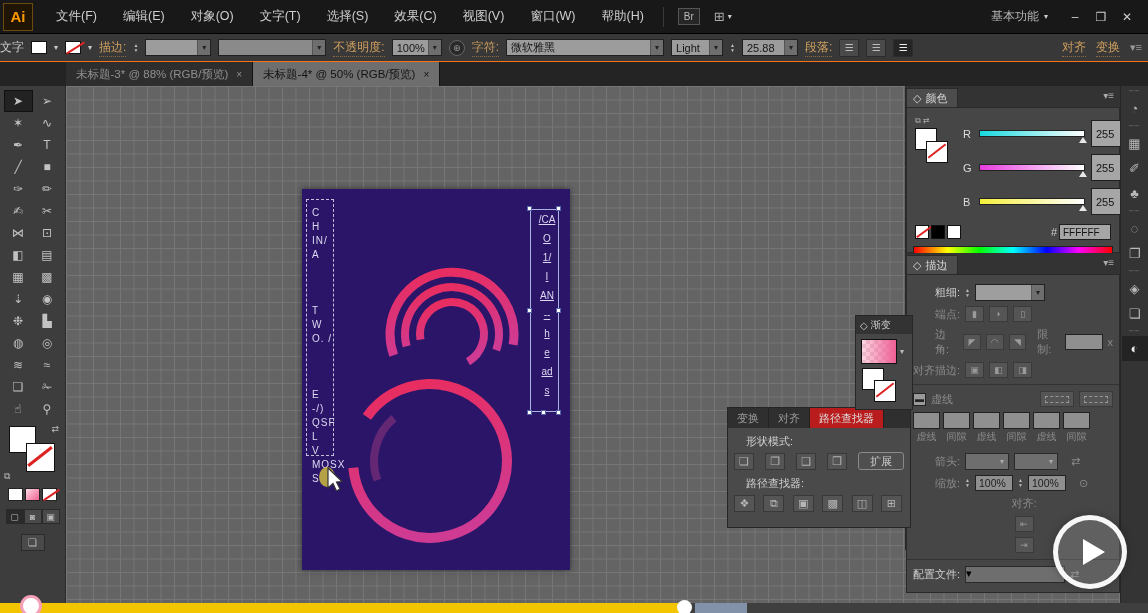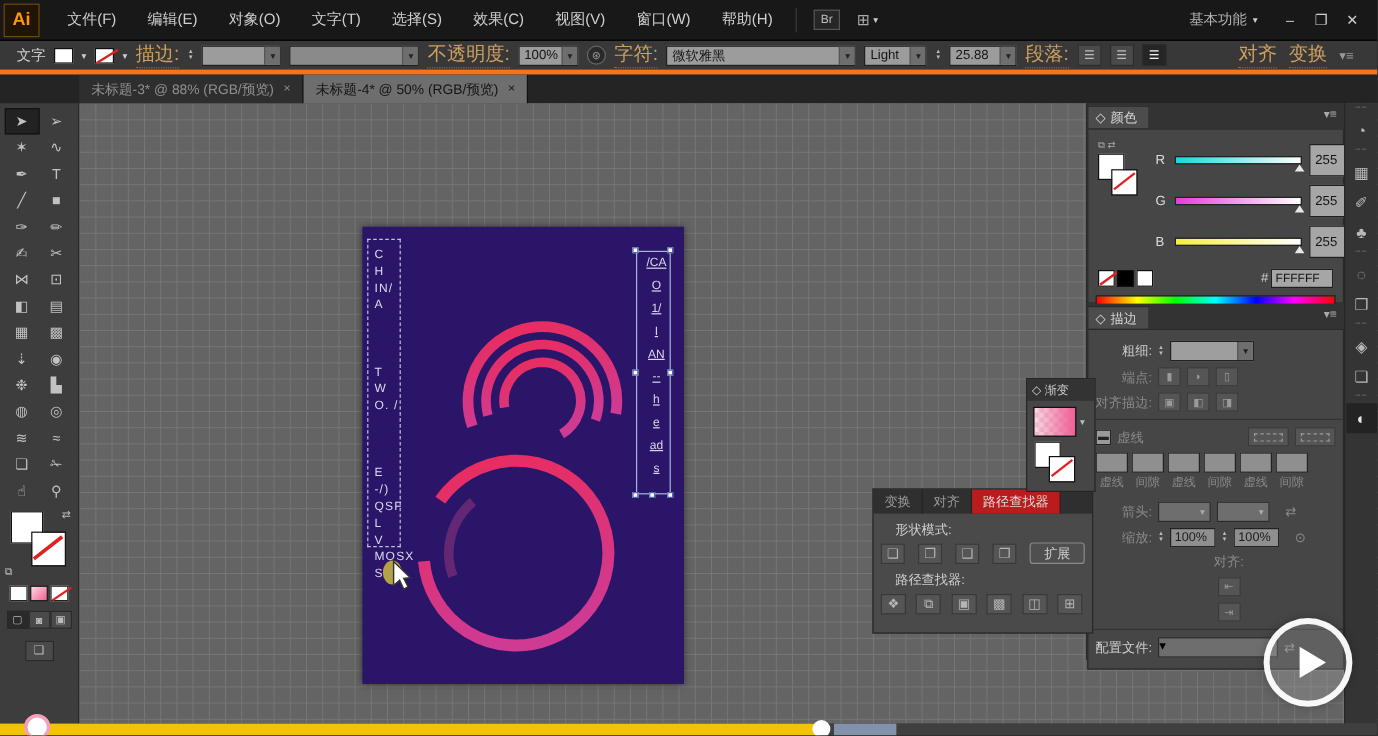"文字" .optionsbar { border-bottom: 4px solid #f97316 -> 1px solid #f97316; padding: 0 14px -> 0 0 }
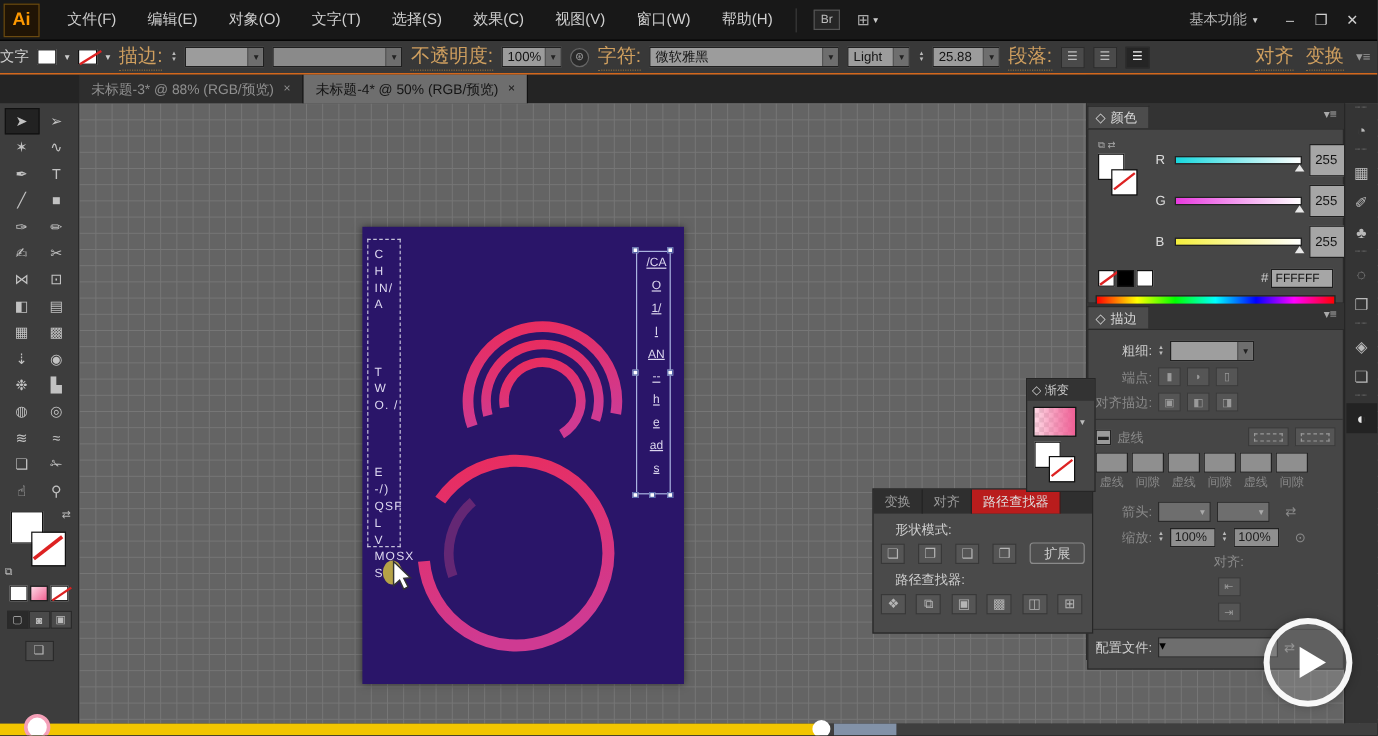"描边:" .ob-link { font-size: 16px -> 12px }
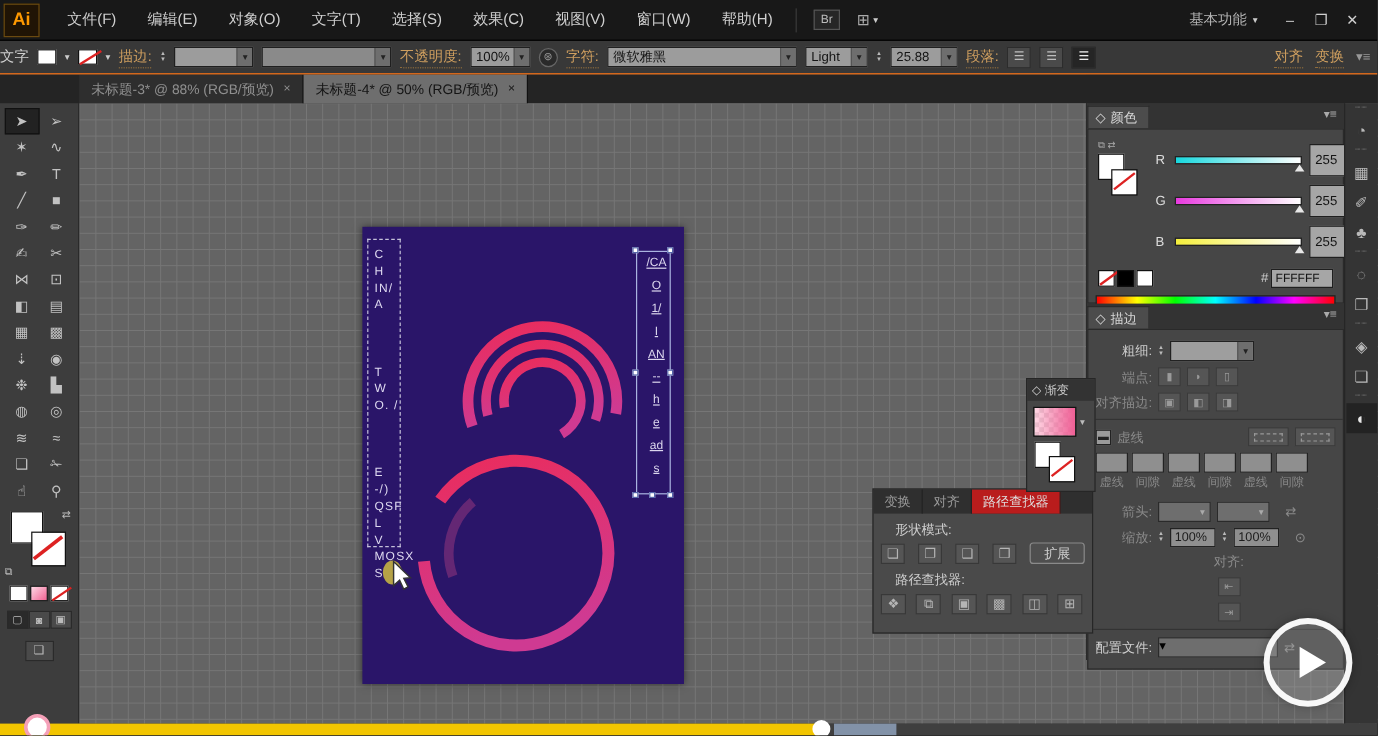"边角:" div.srow { html: none -> <div> <span>边角:</span> <span>◤</span> <span>◠</span> <span>◥</span> <span>限制:</span> <span></span> <span>x</span> </div> }
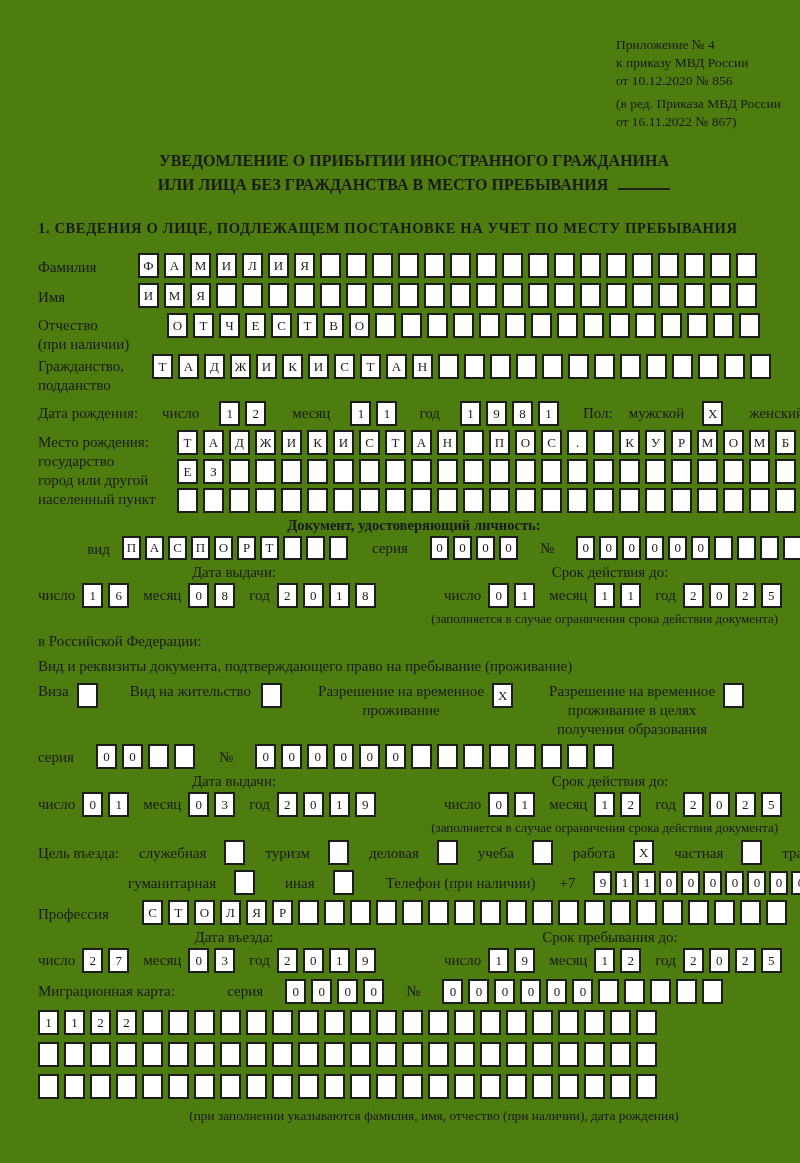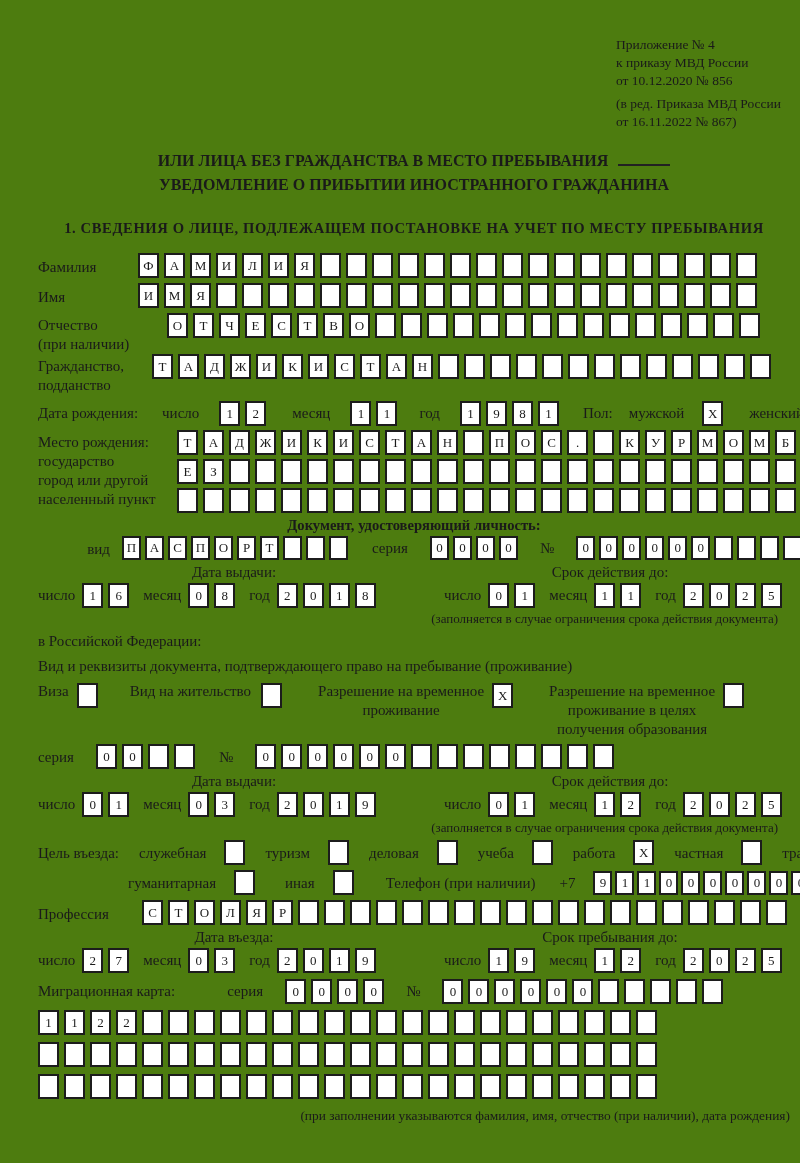"ИЛИ ЛИЦА БЕЗ ГРАЖДАНСТВА В" div { order: before "УВЕДОМЛЕНИЕ О ПРИБЫТИИ ИНОСТРАННОГО" -> after "УВЕДОМЛЕНИЕ О ПРИБЫТИИ ИНОСТРАННОГО" }
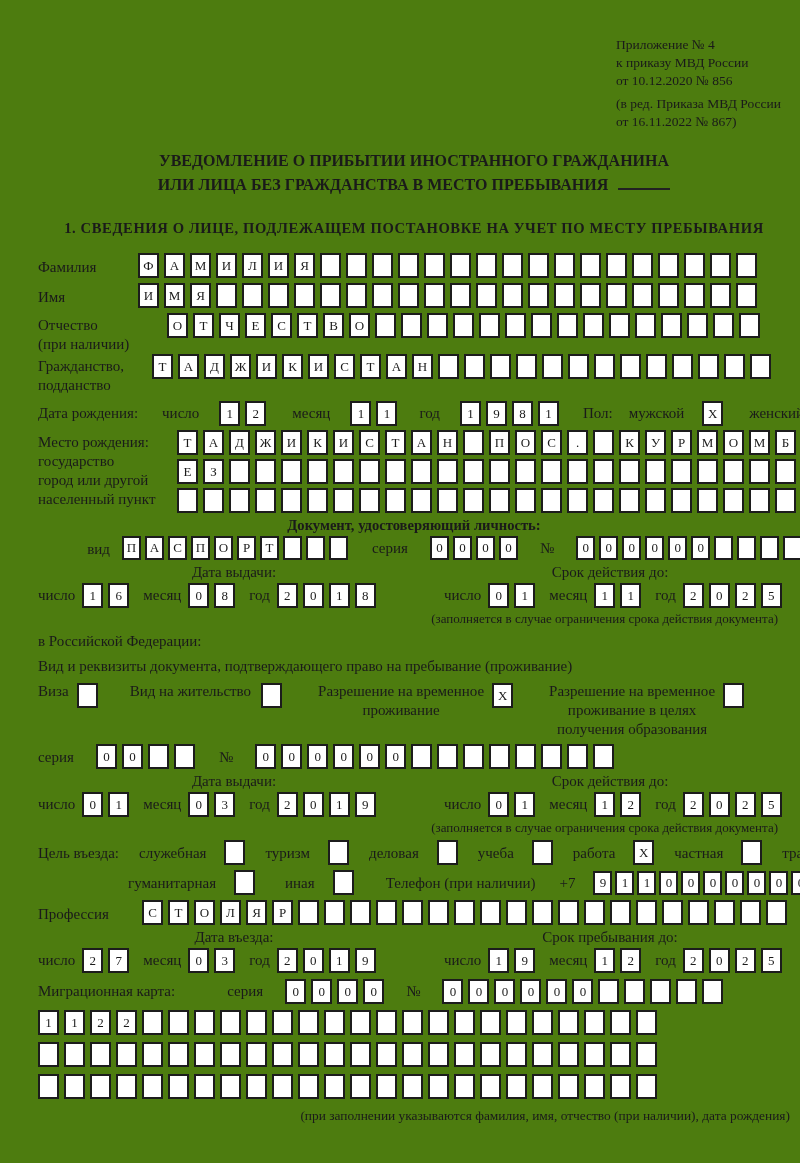"1. СВЕДЕНИЯ О ЛИЦЕ, ПОДЛЕЖАЩЕМ" .sec { text-align: center -> none }
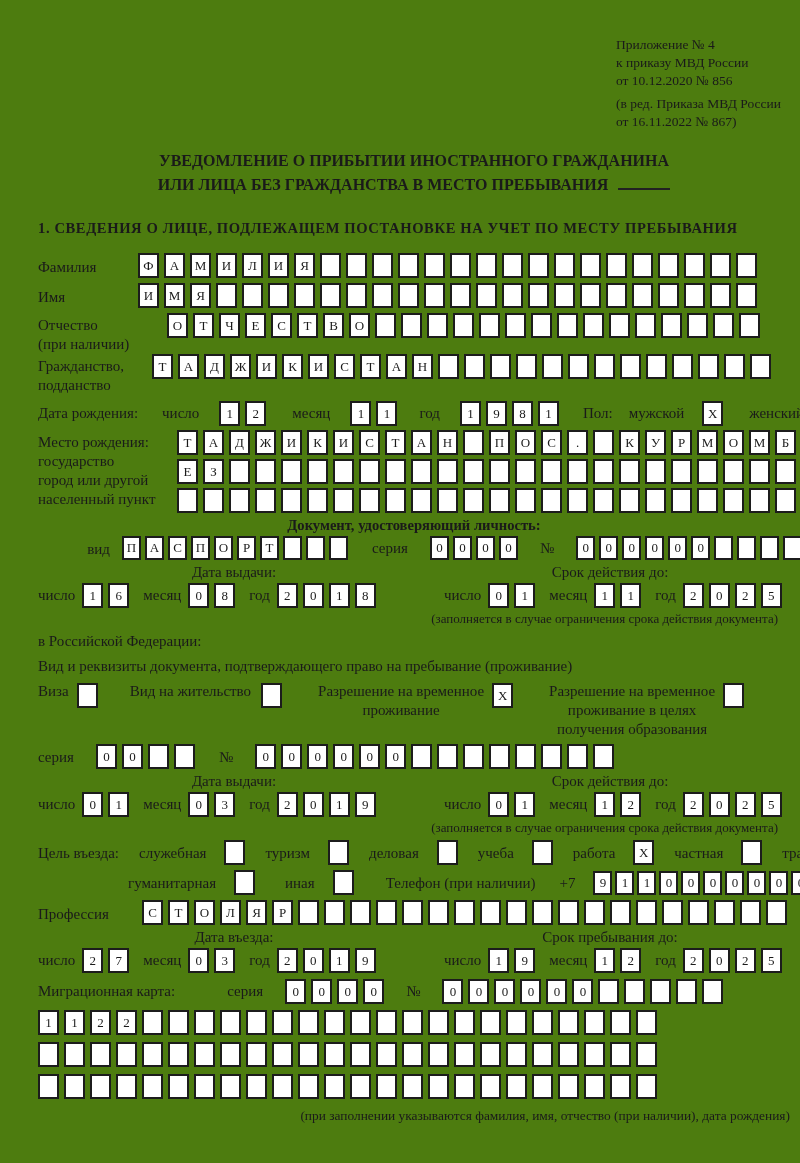"(при заполнении указываются фамилия," .repnote { text-align: right -> center }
——
Leave every picture out and retype exactly the lines of the records above from the one holding "html: none ->" through the last, both ends included and nothing besides.

"边角:" div.srow { html: none -> <div> <span>边角:</span> <span>◤</span> <span>◠</span> <span>◥</span> <span>限制:</span> <span></span> <span>x</span> </div> }
"ИЛИ ЛИЦА БЕЗ ГРАЖДАНСТВА В" div { order: before "УВЕДОМЛЕНИЕ О ПРИБЫТИИ ИНОСТРАННОГО" -> after "УВЕДОМЛЕНИЕ О ПРИБЫТИИ ИНОСТРАННОГО" }
"1. СВЕДЕНИЯ О ЛИЦЕ, ПОДЛЕЖАЩЕМ" .sec { text-align: center -> none }
"(при заполнении указываются фамилия," .repnote { text-align: right -> center }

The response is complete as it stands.